# Gaia



## Fantasia Mousery (Jul 16, 2011)

Picked up a new little doe on the 23rd, Recessive Yellow Piebald  She's 7 weeks old.


----------



## Juliekeensnapper (Oct 7, 2017)

She's beautiful


----------



## Amtma Mousery (Jan 29, 2015)

Nice! Planning to breed her or just a new pet?


----------



## SarahC (Oct 3, 2008)

love that colour.


----------



## Fantasia Mousery (Jul 16, 2011)

Thanks, guys!



Lake Mousery said:


> Nice! Planning to breed her or just a new pet?

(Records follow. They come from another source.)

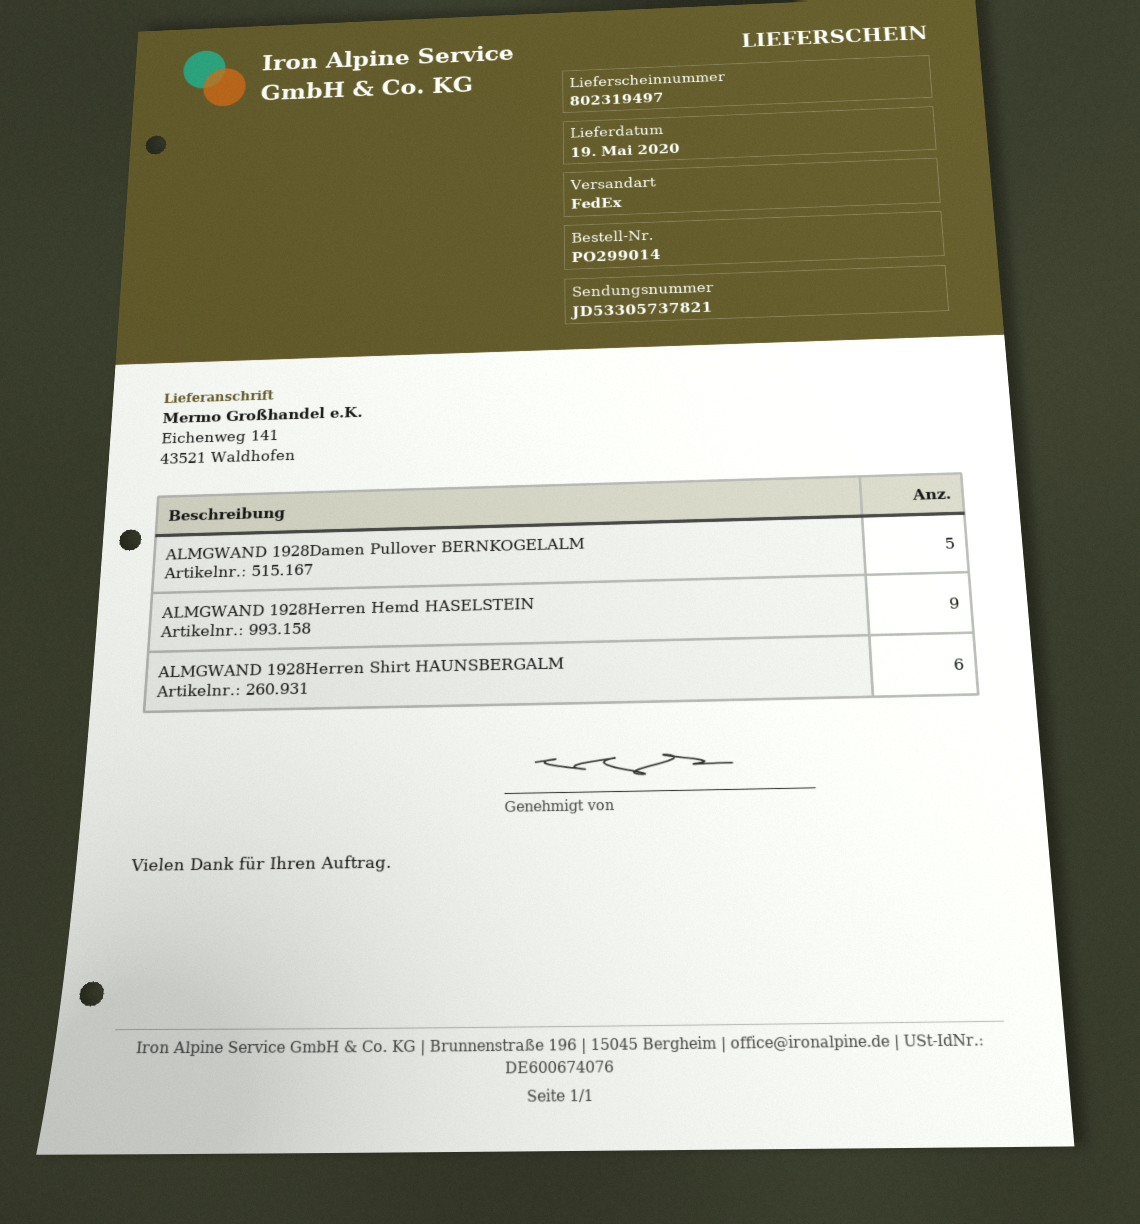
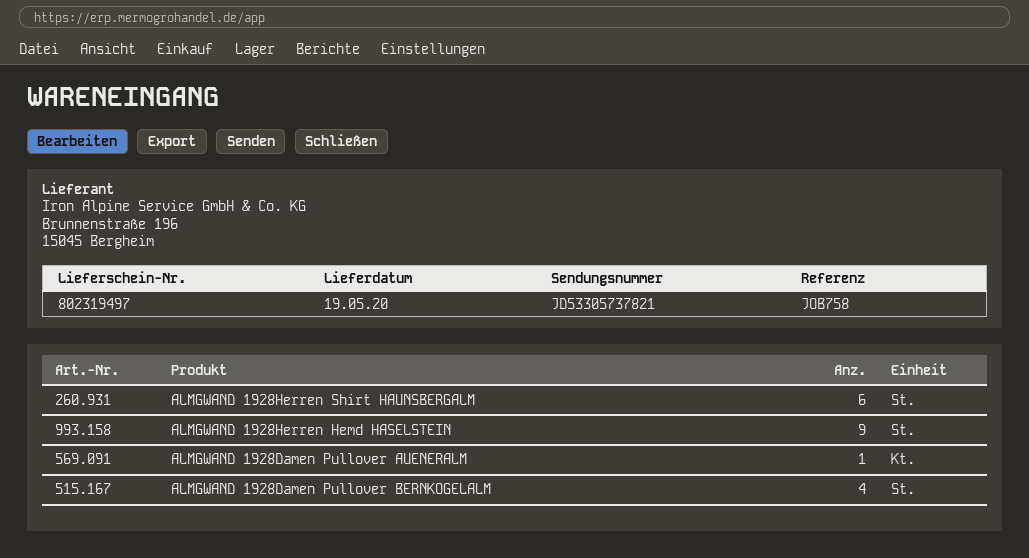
ALMGWAND 1928Damen Pullover BERNKOGELALM: 5 -> 4
ALMGWAND 1928Damen Pullover AUENERALM: none -> 1

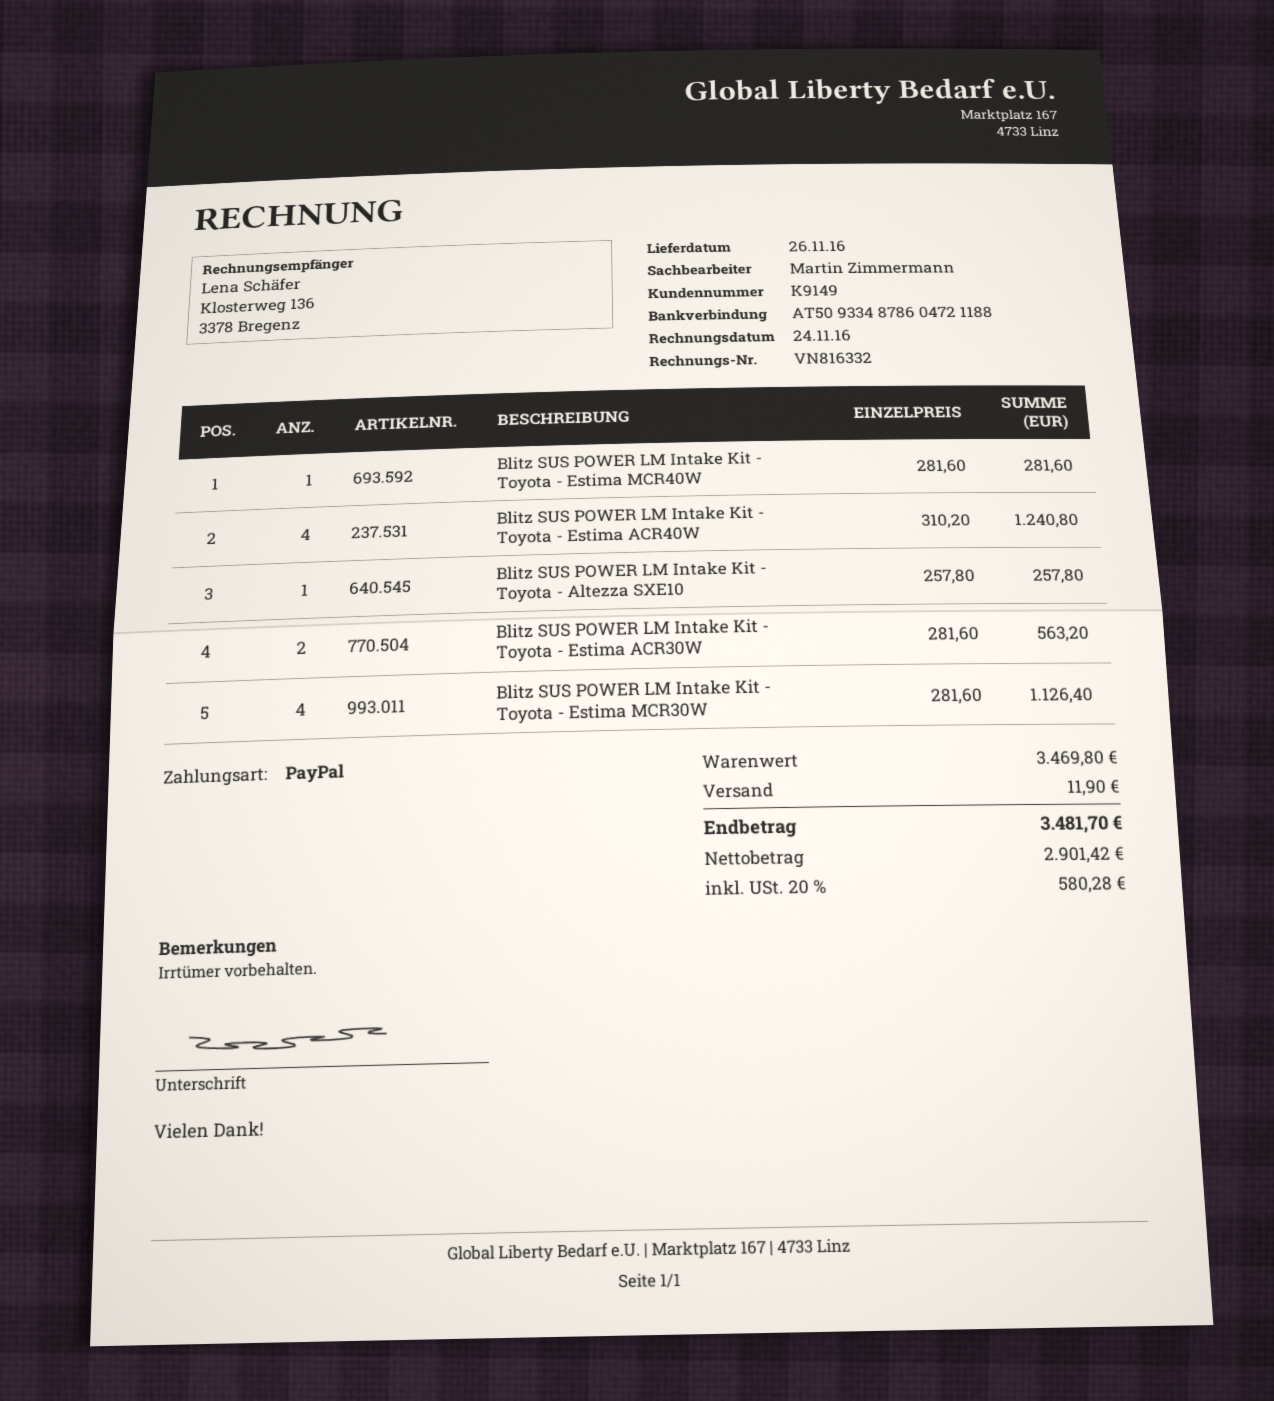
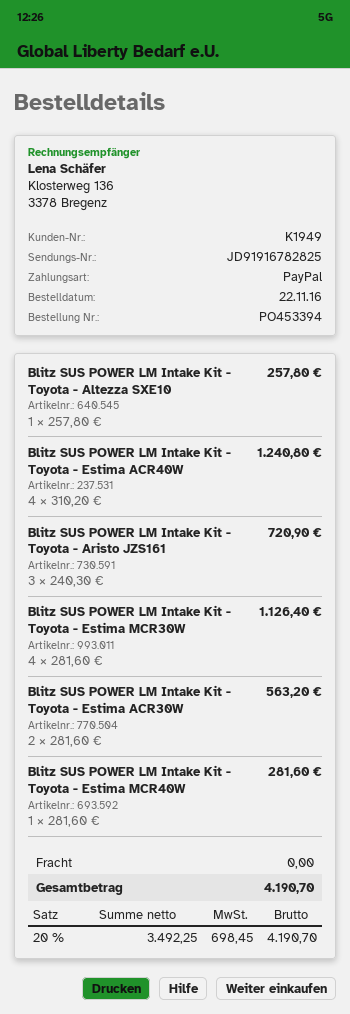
customer number: K9149 -> K1949
Blitz SUS POWER LM Intake Kit - Toyota - Aristo JZS161: none -> 3 x 240.30 = 720.90
shipping: 11.90 -> 0.00
net: 2901.42 -> 3492.25
tax: 20% = 580.28 -> 20% = 698.45
total: 3481.70 -> 4190.70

I hope she can help save my Dutch line


----------



## Amtma Mousery (Jan 29, 2015)

Oh ok. Yikes, you are going to have some work with breeding back to the proper markings. :shock: Best of luck!


----------



## Fantasia Mousery (Jul 16, 2011)

Lake Mousery said:


> Oh ok. Yikes, you are going to have some work with breeding back to the proper markings. :shock: Best of luck!


I know, but it's the best I could come up with, and it can't be worse than what I have right now (I hope lol). It's a desperate attempt to save things


----------



## Amtma Mousery (Jan 29, 2015)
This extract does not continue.